### EXERCISE REQUIREMENTS:
Write out the entries below exactly as they stand. Skip every image.

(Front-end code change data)
---+---
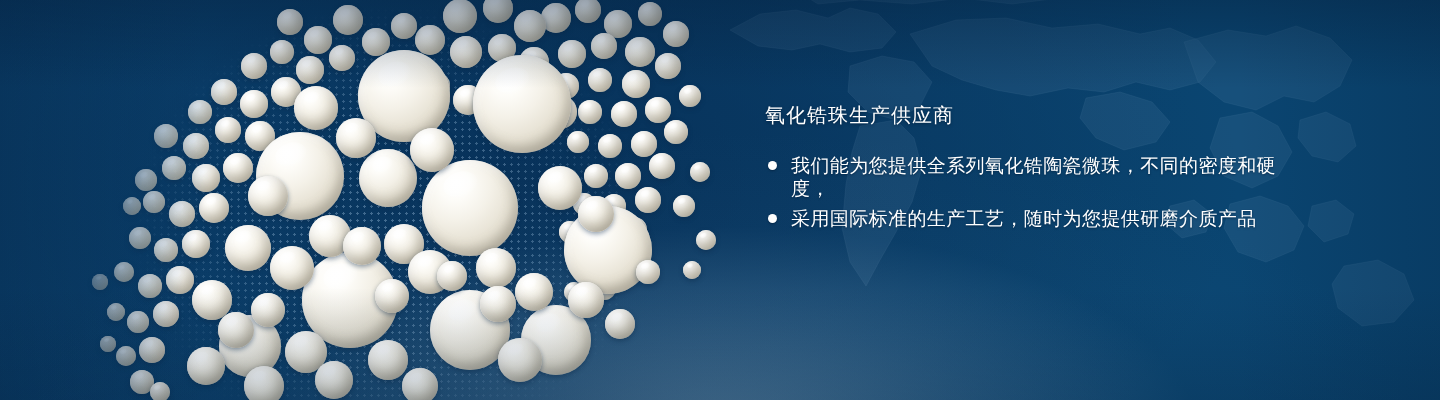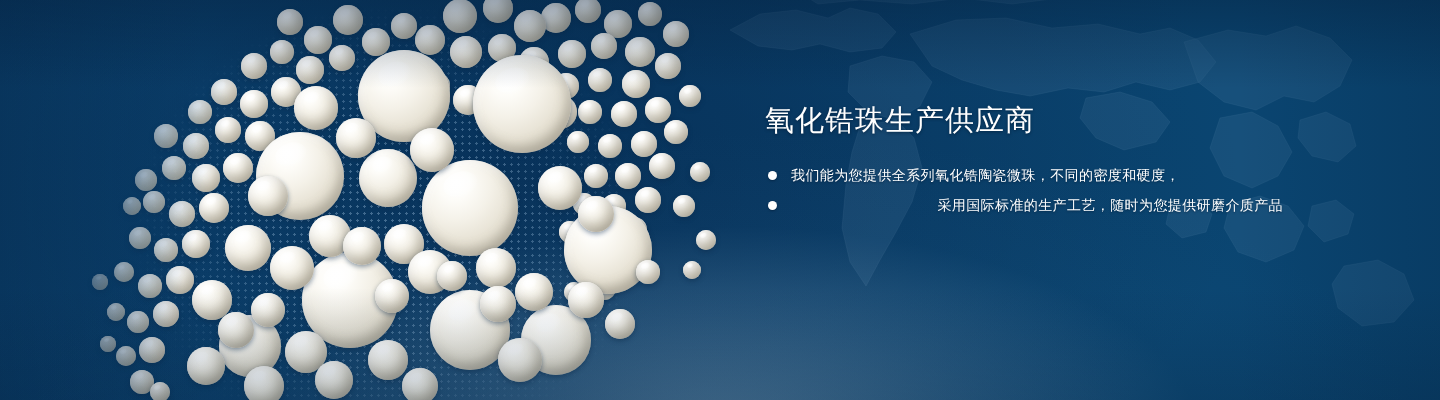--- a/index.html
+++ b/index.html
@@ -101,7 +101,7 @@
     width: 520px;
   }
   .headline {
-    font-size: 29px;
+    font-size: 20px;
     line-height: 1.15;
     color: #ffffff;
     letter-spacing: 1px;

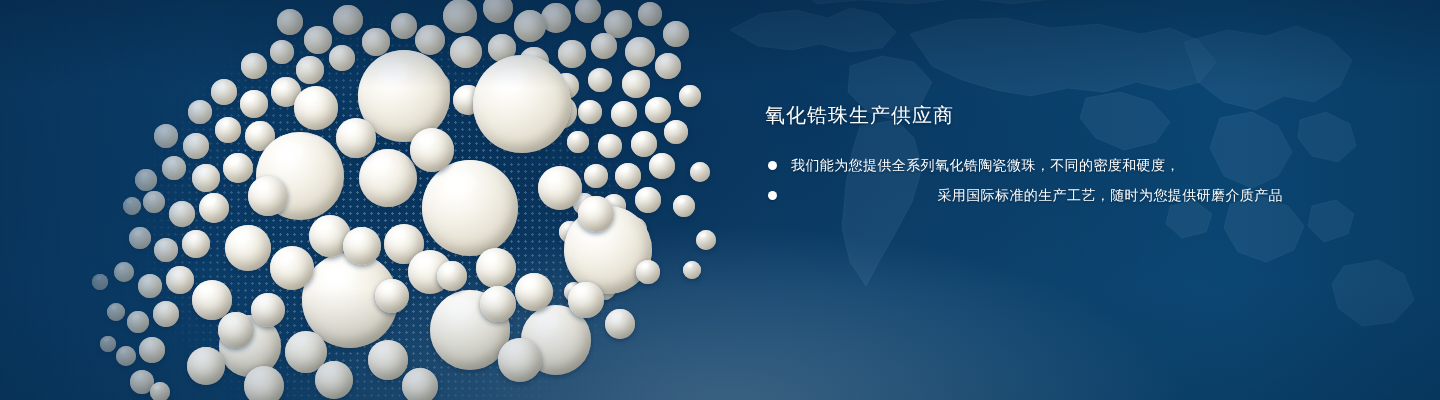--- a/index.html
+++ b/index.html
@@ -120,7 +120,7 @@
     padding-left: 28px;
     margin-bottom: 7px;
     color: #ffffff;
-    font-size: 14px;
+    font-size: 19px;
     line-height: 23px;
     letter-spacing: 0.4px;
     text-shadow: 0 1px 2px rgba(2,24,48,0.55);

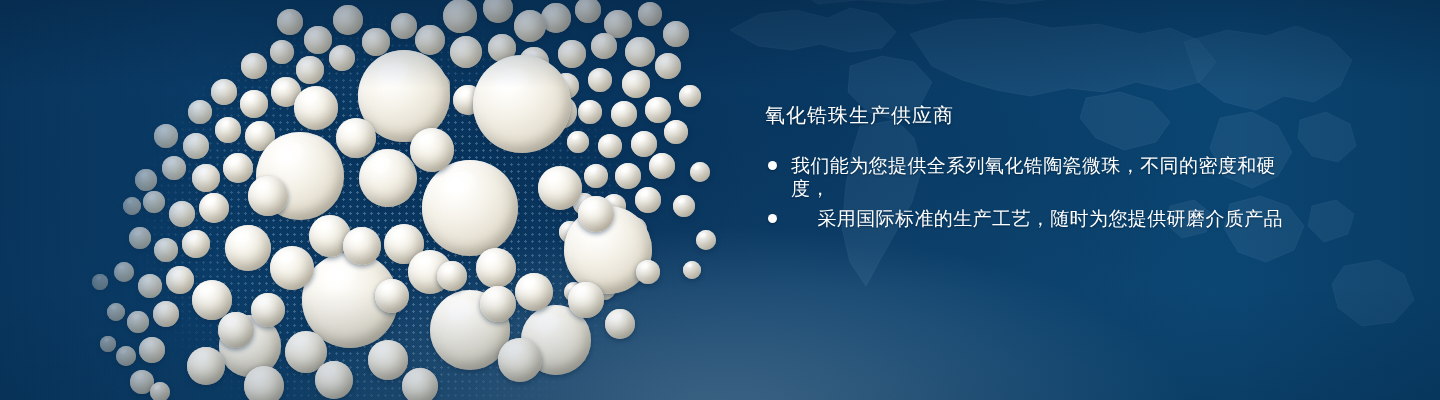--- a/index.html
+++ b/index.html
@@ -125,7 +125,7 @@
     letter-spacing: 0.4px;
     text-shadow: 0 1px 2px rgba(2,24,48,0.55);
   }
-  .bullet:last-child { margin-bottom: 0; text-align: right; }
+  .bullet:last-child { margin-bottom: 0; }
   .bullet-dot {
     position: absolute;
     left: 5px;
---+---
### TASK OUTPUT:
--- a/index.html
+++ b/index.html
@@ -101,7 +101,7 @@
     width: 520px;
   }
   .headline {
-    font-size: 29px;
+    font-size: 20px;
     line-height: 1.15;
     color: #ffffff;
     letter-spacing: 1px;

--- a/index.html
+++ b/index.html
@@ -120,7 +120,7 @@
     padding-left: 28px;
     margin-bottom: 7px;
     color: #ffffff;
-    font-size: 14px;
+    font-size: 19px;
     line-height: 23px;
     letter-spacing: 0.4px;
     text-shadow: 0 1px 2px rgba(2,24,48,0.55);

--- a/index.html
+++ b/index.html
@@ -125,7 +125,7 @@
     letter-spacing: 0.4px;
     text-shadow: 0 1px 2px rgba(2,24,48,0.55);
   }
-  .bullet:last-child { margin-bottom: 0; text-align: right; }
+  .bullet:last-child { margin-bottom: 0; }
   .bullet-dot {
     position: absolute;
     left: 5px;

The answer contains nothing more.